Exactly and only the lines below from the one containing "filter: none -> NO3 <= 0.1959" down to the one containing "FW08NV011 | CL: 3.87 -> 3.84" are wanted, both included; please exclude every picture.

╭─ Data for this task

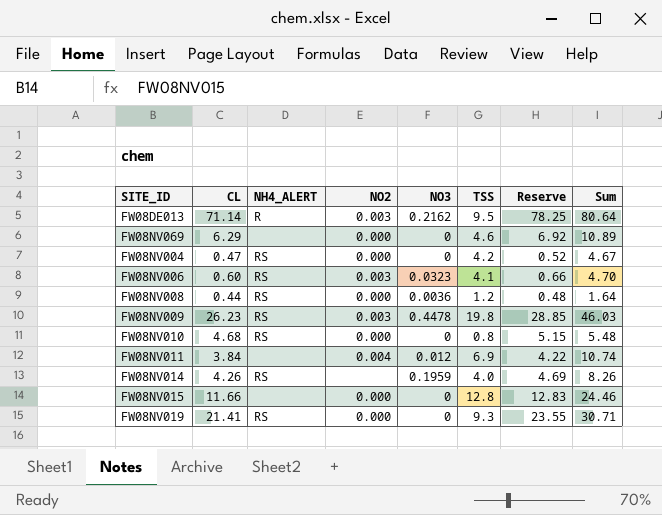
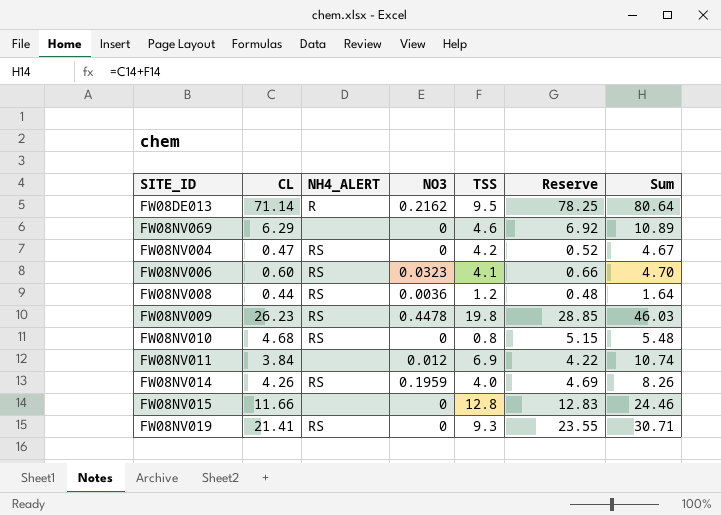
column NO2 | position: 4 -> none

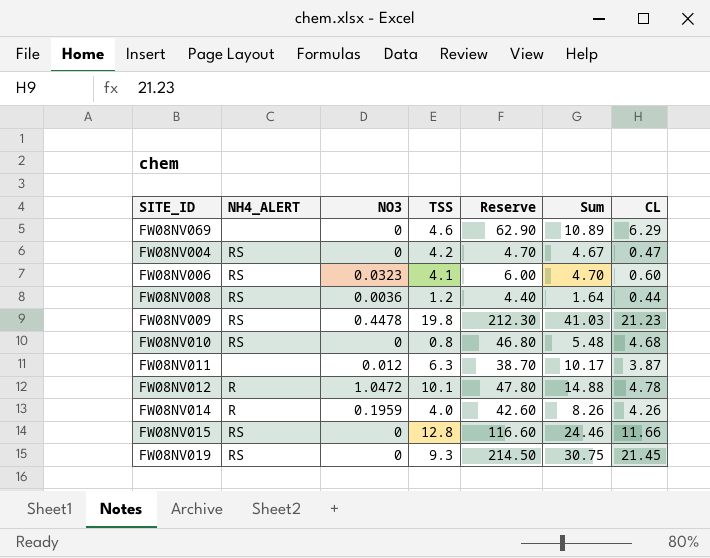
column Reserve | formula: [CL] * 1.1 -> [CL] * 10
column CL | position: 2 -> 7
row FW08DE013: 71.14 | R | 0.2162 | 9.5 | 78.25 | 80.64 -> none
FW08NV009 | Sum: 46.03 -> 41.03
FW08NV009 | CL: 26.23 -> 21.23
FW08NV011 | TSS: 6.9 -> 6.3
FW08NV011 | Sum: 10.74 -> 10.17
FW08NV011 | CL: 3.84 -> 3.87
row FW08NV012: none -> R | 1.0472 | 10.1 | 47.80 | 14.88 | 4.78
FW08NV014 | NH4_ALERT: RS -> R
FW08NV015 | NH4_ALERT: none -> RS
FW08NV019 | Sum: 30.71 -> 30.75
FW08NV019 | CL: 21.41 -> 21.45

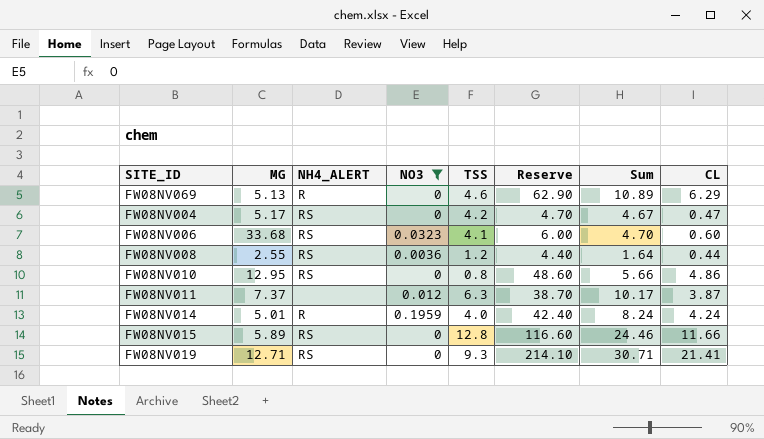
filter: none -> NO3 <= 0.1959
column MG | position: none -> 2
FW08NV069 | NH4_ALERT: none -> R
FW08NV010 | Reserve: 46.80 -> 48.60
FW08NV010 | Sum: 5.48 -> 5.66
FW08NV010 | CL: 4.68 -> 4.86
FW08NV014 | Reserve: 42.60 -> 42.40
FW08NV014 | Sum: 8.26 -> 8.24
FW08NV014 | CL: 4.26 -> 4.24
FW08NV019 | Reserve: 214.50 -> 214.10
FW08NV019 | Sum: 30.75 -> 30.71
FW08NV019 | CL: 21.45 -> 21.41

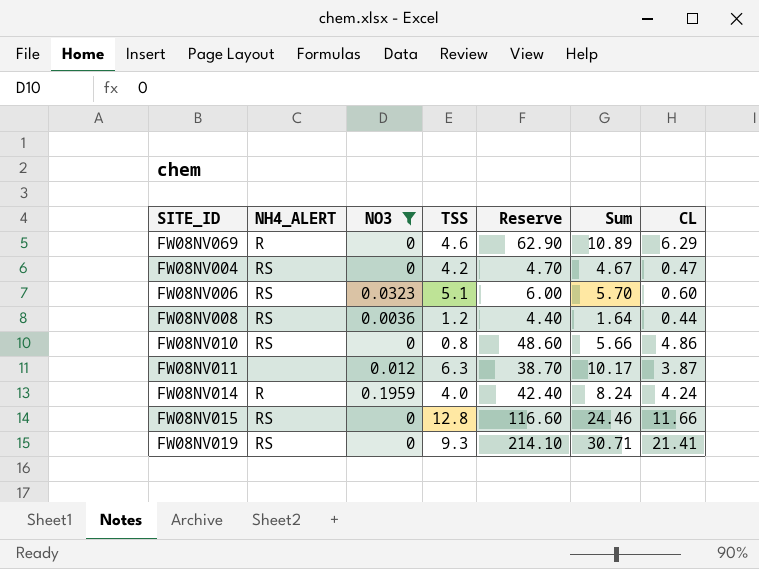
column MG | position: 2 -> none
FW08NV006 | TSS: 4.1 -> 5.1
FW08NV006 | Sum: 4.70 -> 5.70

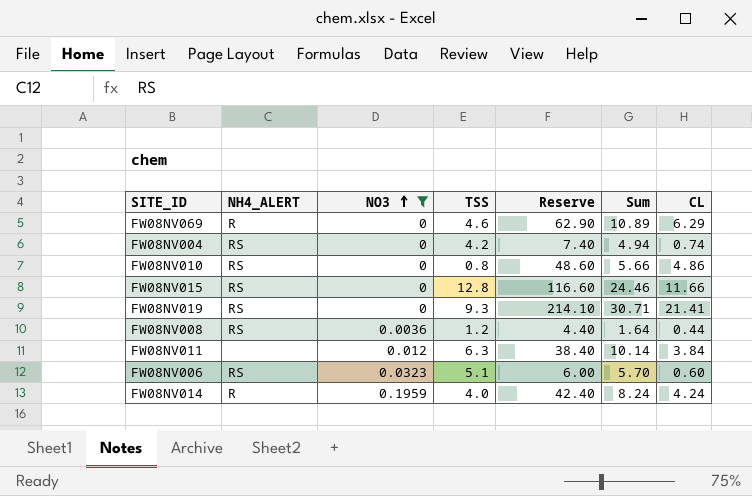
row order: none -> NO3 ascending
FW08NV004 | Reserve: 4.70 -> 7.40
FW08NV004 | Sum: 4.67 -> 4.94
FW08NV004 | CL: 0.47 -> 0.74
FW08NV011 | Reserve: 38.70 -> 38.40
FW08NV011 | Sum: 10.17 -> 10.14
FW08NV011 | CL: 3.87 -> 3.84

╰─
╭─ Data for this task

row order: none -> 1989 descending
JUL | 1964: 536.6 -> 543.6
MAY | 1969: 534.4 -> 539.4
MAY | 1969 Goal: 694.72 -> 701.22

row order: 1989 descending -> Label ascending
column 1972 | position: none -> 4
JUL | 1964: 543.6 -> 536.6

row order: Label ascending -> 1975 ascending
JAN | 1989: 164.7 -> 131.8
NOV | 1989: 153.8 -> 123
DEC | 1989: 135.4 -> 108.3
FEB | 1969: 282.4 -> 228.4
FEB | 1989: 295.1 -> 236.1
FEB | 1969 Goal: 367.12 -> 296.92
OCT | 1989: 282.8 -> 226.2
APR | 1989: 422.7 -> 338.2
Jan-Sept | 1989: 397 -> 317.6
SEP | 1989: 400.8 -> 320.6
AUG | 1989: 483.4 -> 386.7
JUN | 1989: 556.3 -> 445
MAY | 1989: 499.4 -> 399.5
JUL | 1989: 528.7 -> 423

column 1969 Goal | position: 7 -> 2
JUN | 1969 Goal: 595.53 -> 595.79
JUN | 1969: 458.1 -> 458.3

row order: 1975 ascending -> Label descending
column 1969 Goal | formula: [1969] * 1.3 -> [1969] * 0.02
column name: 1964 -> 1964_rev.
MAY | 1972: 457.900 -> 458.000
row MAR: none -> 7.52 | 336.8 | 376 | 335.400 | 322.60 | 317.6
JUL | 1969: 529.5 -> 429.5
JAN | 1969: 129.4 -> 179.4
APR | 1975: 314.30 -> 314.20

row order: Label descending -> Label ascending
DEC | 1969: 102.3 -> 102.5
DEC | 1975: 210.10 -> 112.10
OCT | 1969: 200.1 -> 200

╰─
╭─ Data for this task

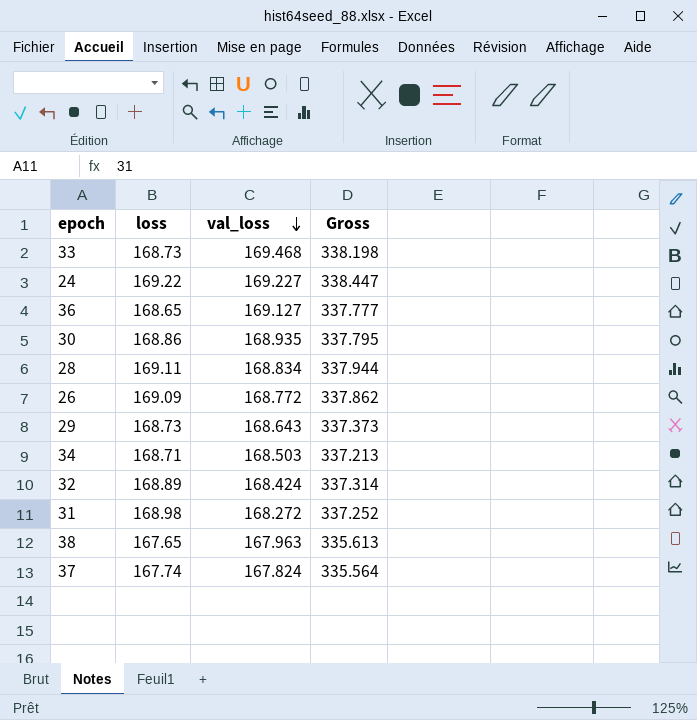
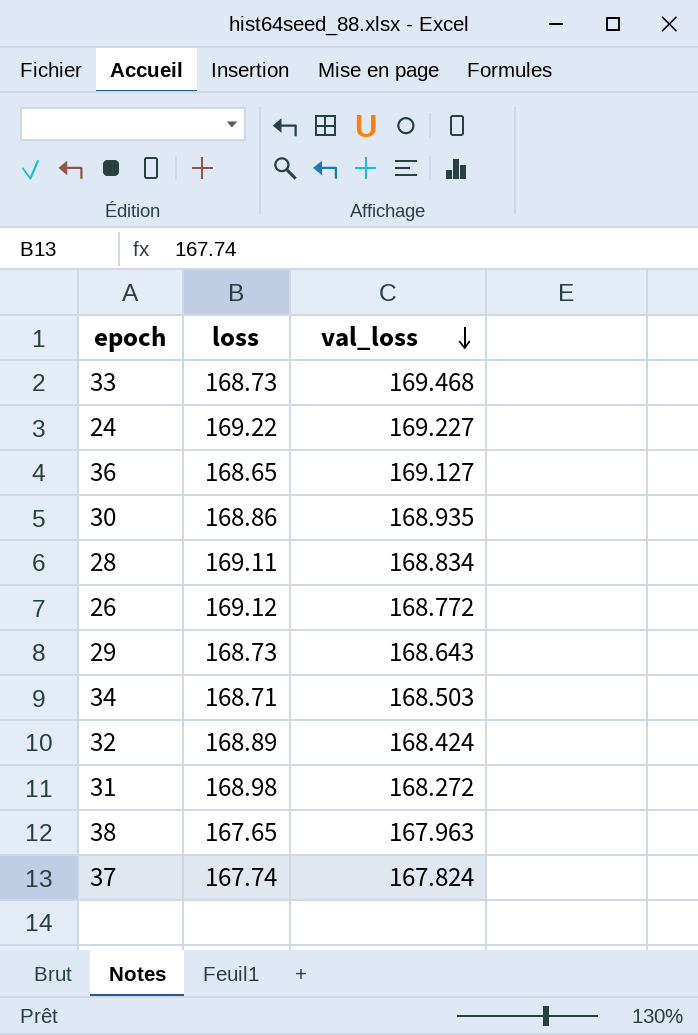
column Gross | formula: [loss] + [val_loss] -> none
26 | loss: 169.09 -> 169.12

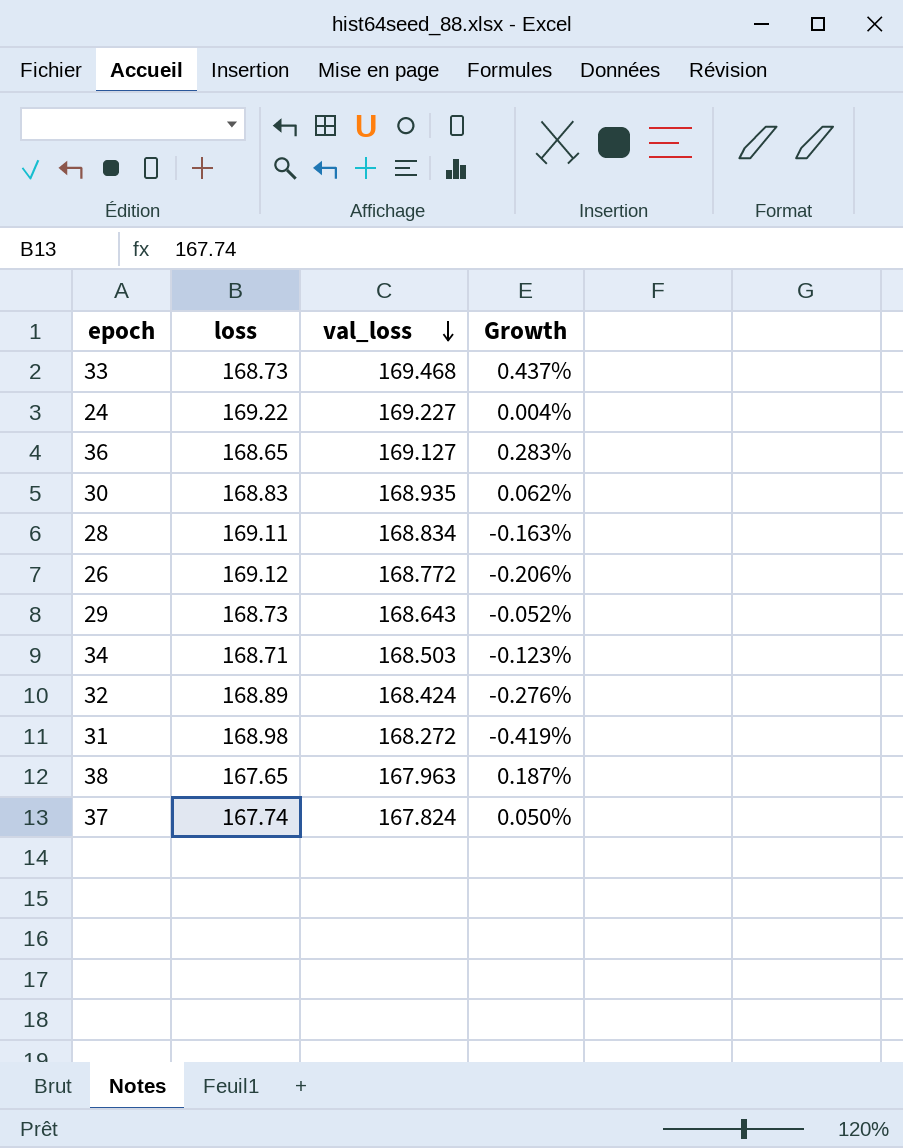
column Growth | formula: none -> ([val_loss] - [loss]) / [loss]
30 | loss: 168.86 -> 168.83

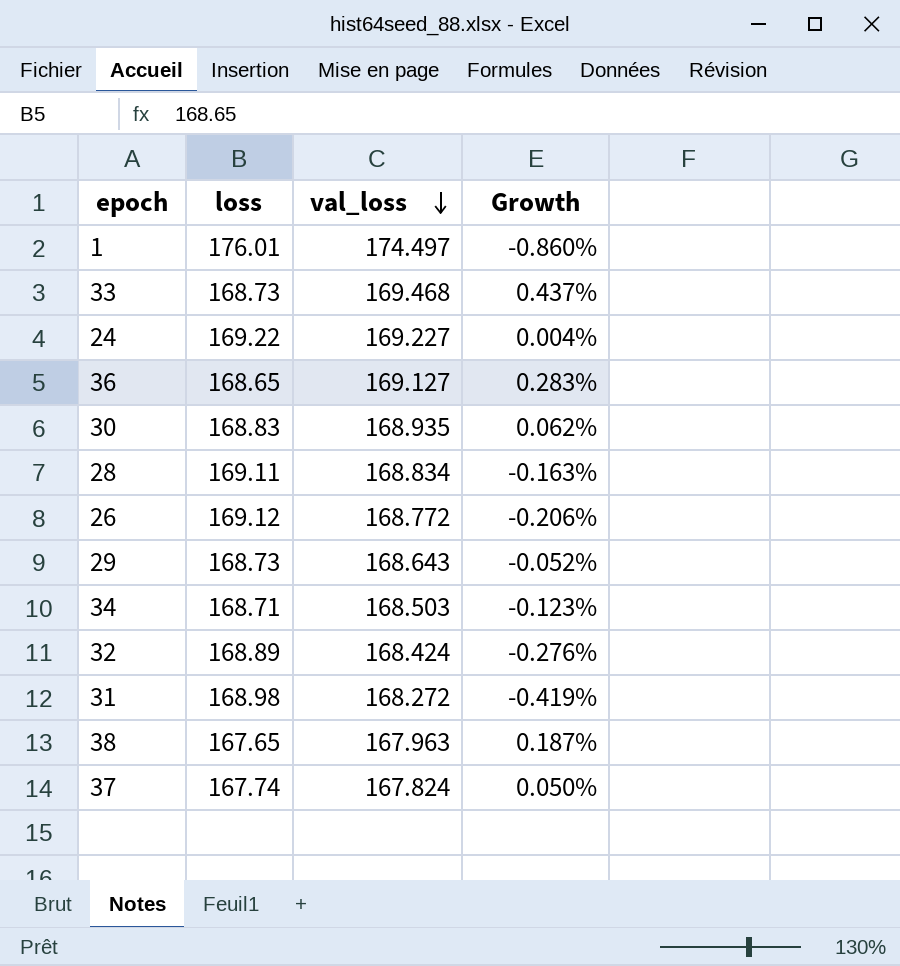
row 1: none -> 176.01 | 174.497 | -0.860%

╰─

_Response to the task:_
filter: none -> NO3 <= 0.1959
column MG | position: none -> 2
FW08NV069 | NH4_ALERT: none -> R
FW08NV010 | Reserve: 46.80 -> 48.60
FW08NV010 | Sum: 5.48 -> 5.66
FW08NV010 | CL: 4.68 -> 4.86
FW08NV014 | Reserve: 42.60 -> 42.40
FW08NV014 | Sum: 8.26 -> 8.24
FW08NV014 | CL: 4.26 -> 4.24
FW08NV019 | Reserve: 214.50 -> 214.10
FW08NV019 | Sum: 30.75 -> 30.71
FW08NV019 | CL: 21.45 -> 21.41

column MG | position: 2 -> none
FW08NV006 | TSS: 4.1 -> 5.1
FW08NV006 | Sum: 4.70 -> 5.70

row order: none -> NO3 ascending
FW08NV004 | Reserve: 4.70 -> 7.40
FW08NV004 | Sum: 4.67 -> 4.94
FW08NV004 | CL: 0.47 -> 0.74
FW08NV011 | Reserve: 38.70 -> 38.40
FW08NV011 | Sum: 10.17 -> 10.14
FW08NV011 | CL: 3.87 -> 3.84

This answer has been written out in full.